2 The kings of the earth rise up
and the rulers band together
against the Lord and against his anointed, saying,
3 “Let us break their chains
and throw off their shackles.”
4 The One enthroned in heaven laughs;
the Lord scoffs at them.
5 He rebukes them in his anger
and terrifies them in his wrath, saying,
6 “I have installed my king
on Zion, my holy mountain.”
7 I will proclaim the Lord’s decree:
He said to me, “You are my son;
today I have become your father.
8 Ask me,
and I will make the nations your inheritance,
the ends of the earth your possession.
9 You will break them with a rod of iron;
you will dash them to pieces like pottery.”
10 Therefore, you kings, be wise;
be warned, you rulers of the earth.
11 Serve the Lord with fear
and celebrate his rule with trembling.
12 Kiss his son, or he will be angry
and your way will lead to your destruction,
for his wrath can flare up in a moment.
Blessed are all who take refuge in him.
Can you imagine a battle that’s won before it’s even started? Here in Ps. 2 we see just that. This Psalm shows us how futile it is to try and fight against God. The enemies of God plot and conspire, but they don’t stand a chance. The victory belongs to God and his king.
And in v7 God makes a massive promise to the king,
“He said to me, ‘You are my son; today I have become your father. Ask me,and I will make the nations your inheritance, the ends of the earth your possession.’”
Imagine you’re an Israelite hearing this promise. Who is this victorious king? Well if you lived around 1000 BC, then who other than King David, the one who conquered his enemies and made Israel a mighty nation? He is the one who has given us refuge! But what are you meant to think when David dies, and the promise is left unfulfilled? Can you imagine how the people of Israel would be longing for another king? A king who would win a victory far greater than David?
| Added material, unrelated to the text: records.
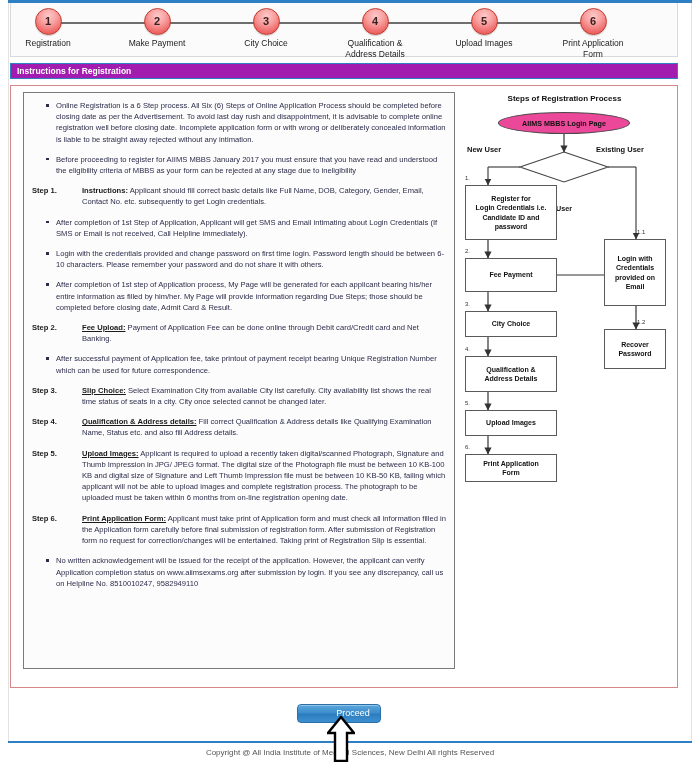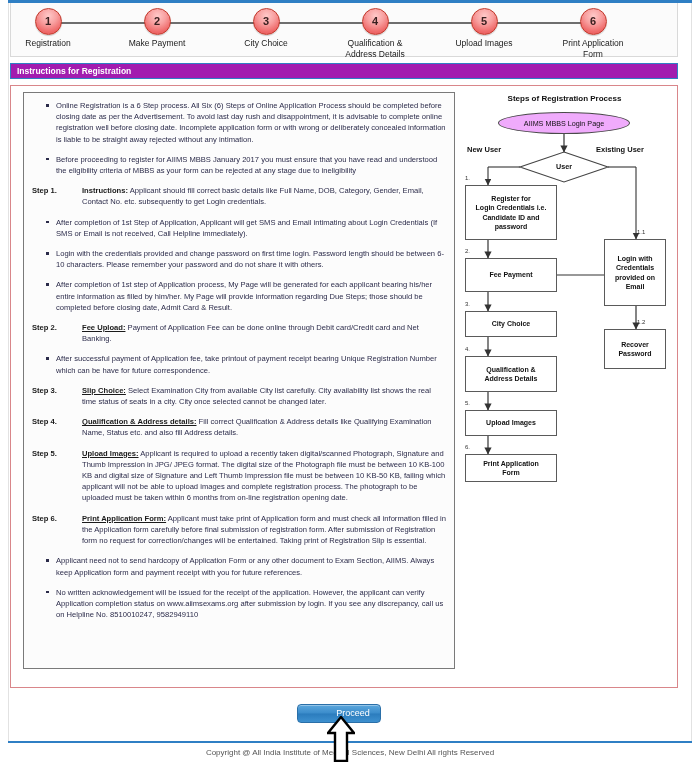--- a/index.html
+++ b/index.html
@@ -165,34 +165,35 @@
   .fc-edgelabel {
     position: absolute;
     font-size: 7.5px;
     font-weight: bold;
     color: #111;
   }
   .fc-oval {
     position: absolute;
     border: 1px solid #4a4a4a;
     border-radius: 50%;
-    background: #f0abfc;
+    background: #ec4899;
     font-size: 7.2px;
-    font-weight: normal;
+    font-weight: bold;
     color: #111;
     display: flex;
     align-items: center;
     justify-content: center;
   }
   .fc-diamond-label {
     position: absolute;
     font-size: 7.2px;
     font-weight: bold;
     color: #111;
     text-align: center;
+    margin-top: 42px;
   }
 
   
   .proceed-btn {
     position: absolute; left: 297px; top: 704px;
     width: 84px; height: 19px;
     background: linear-gradient(to bottom, #5ba7dd 0%, #3b8ccb 48%, #2b7cbd 52%, #3d90cf 100%);
     border: 1px solid #2a6fa8;
     border-radius: 4px;
     color: #ffffff;
@@ -280,26 +281,25 @@
 
     <div class="instructions-area">
       <ul id="instructions-list">
           <li class="para bullet-item"><span>Online Registration is a 6 Step process. All Six (6) Steps of Online Application Process should be completed before closing date as per the Advertisement. To avoid last day rush and disappointment, it is advisable to complete online registration well before closing date. Incomplete application form or with wrong or deliberately concealed information is liable to be straight away rejected without any intimation.</span></li>
           <li class="para bullet-item"><span>Before proceeding to register for AIIMS MBBS January 2017 you must ensure that you have read and understood the eligibility criteria of MBBS as your form can be rejected at any stage due to ineligibility</span></li>
           <li class="para step-item"><span class="step-tag">Step 1.</span><span class="step-title">Instructions:</span><span> Applicant should fill correct basic details like Full Name, DOB, Category, Gender, Email, Contact No. etc. subsequently to get Login credentials.</span></li>
           <li class="para bullet-item"><span>After completion of 1st Step of Application, Applicant will get SMS and Email intimating about Login Credentials (If SMS or Email is not received, Call Helpline immediately).</span></li>
           <li class="para bullet-item"><span>Login with the credentials provided and change password on first time login. Password length should be between 6-10 characters. Please remember your password and do not share it with others.</span></li>
           <li class="para bullet-item"><span>After completion of 1st step of Application process, My Page will be generated for each applicant bearing his/her entire information as filled by him/her. My Page will provide information regarding Due Steps; those should be completed before closing date, Admit Card &amp; Result.</span></li>
           <li class="para step-item"><span class="step-tag">Step 2.</span><span class="step-title underline">Fee Upload:</span><span> Payment of Application Fee can be done online through Debit card/Credit card and Net Banking.</span></li>
-          <li class="para bullet-item"><span>After successful payment of Application fee, take printout of payment receipt bearing Unique Registration Number which can be have for future correspondence.</span></li>
+          <li class="para bullet-item"><span>After successful payment of Application fee, take printout of payment receipt bearing Unique Registration Number which can be used for future correspondence.</span></li>
           <li class="para step-item"><span class="step-tag">Step 3.</span><span class="step-title underline">Slip Choice:</span><span> Select Examination City from available City list carefully. City availability list shows the real time status of seats in a city. City once selected cannot be changed later.</span></li>
           <li class="para step-item"><span class="step-tag">Step 4.</span><span class="step-title underline">Qualification &amp; Address details:</span><span> Fill correct Qualification &amp; Address details like Qualifying Examination Name, Status etc. and also fill Address details.</span></li>
           <li class="para step-item"><span class="step-tag">Step 5.</span><span class="step-title underline">Upload Images:</span><span> Applicant is required to upload a recently taken digital/scanned Photograph, Signature and Thumb Impression in JPG/ JPEG format. The digital size of the Photograph file must be between 10 KB-100 KB and digital size of Signature and Left Thumb Impression file must be between 10 KB-50 KB, failing which applicant will not be able to upload images and complete registration process. The photograph to be uploaded must be taken within 6 months from on-line registration opening date.</span></li>
           <li class="para step-item"><span class="step-tag">Step 6.</span><span class="step-title underline">Print Application Form:</span><span> Applicant must take print of Application form and must check all information filled in the Application form carefully before final submission of registration form. After submission of Registration form no request for correction/changes will be entertained. Taking print of Registration Slip is essential.</span></li>
-          <li class="para bullet-item"><span>Applicant need not to send hardcopy of Application Form or any other document to Exam Section, AIIMS. Always keep Application form and payment receipt with you for future references.</span></li>
           <li class="para bullet-item"><span>No written acknowledgement will be issued for the receipt of the application. However, the applicant can verify Application completion status on www.aiimsexams.org after submission by login. If you see any discrepancy, call us on Helpline No. 8510010247, 9582949110</span></li>
         </ul>
     </div>
 
     <div class="flowchart">
       <div class="fc-title">Steps of Registration Process</div>
 
       <svg class="fc-svg" width="203" height="440">
         <defs>
           <marker id="ah" markerWidth="7" markerHeight="7" refX="5.5" refY="3" orient="auto">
When Jesus was baptised in the river Jordan at the beginning of his ministry we’re told that God’s voice comes from heaven, saying, “You are my Son, whom I love; with you I am well pleased.” (Mk. 1:11). Jesus is the Son of God – the king that the Psalms were looking forward to. Jesus is the king who takes the victory. The greatest of all victories.
It’s the victory we see as Jesus dies at the cross. Where his enemies had plotted and conspired, and thought they had won. But Jesus shows his victory as he conquers sin and conquers death. How incredible that Jesus won this victory for us! And that he died so we could take refuge in him.
HEAD: What have you learnt about Jesus from Psalm 2? What have you learnt about yourself?
HEART: How does it make you feel that Jesus won the victory through his death?
HANDS: What comfort will you take from knowing that Jesus is your refuge?
Prayer: Heavenly Father, Thank you that Jesus is the king that the Psalms were longing for, and that he won the greatest victory of all when he defeated sin and death. Lord, thank you that Jesus’ blood has rescued me from the punishment I deserve. Thank you that he is my refuge. By your Spirit, help me to live with thankfulness and gladness. Even in the face of my weaknesses, help me cling to Jesus so that many more people would find refuge in him, too. In Jesus’ Name, Amen.